## Provided data

-.-.-

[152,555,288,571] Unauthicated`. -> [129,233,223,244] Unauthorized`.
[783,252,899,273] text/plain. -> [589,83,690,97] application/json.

-.-.-

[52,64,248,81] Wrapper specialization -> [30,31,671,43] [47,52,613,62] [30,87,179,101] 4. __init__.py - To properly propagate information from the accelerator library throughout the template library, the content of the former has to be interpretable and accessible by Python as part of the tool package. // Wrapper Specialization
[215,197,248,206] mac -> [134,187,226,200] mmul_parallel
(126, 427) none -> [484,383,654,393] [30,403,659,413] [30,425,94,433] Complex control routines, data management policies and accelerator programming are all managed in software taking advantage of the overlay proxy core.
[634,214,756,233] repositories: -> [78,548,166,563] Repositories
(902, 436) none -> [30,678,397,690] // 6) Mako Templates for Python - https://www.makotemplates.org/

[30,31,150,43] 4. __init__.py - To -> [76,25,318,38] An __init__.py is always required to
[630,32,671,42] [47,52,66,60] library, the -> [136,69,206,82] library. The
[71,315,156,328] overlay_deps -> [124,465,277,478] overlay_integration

-.-.-

## Try it
All lines in the data above from the one with "[215,197,248,206] mac ->" through the one with "[71,315,156,328] overlay_deps ->" must be repeated exactly, and no others.

## The completed task
[215,197,248,206] mac -> [134,187,226,200] mmul_parallel
(126, 427) none -> [484,383,654,393] [30,403,659,413] [30,425,94,433] Complex control routines, data management policies and accelerator programming are all managed in software taking advantage of the overlay proxy core.
[634,214,756,233] repositories: -> [78,548,166,563] Repositories
(902, 436) none -> [30,678,397,690] // 6) Mako Templates for Python - https://www.makotemplates.org/

[30,31,150,43] 4. __init__.py - To -> [76,25,318,38] An __init__.py is always required to
[630,32,671,42] [47,52,66,60] library, the -> [136,69,206,82] library. The
[71,315,156,328] overlay_deps -> [124,465,277,478] overlay_integration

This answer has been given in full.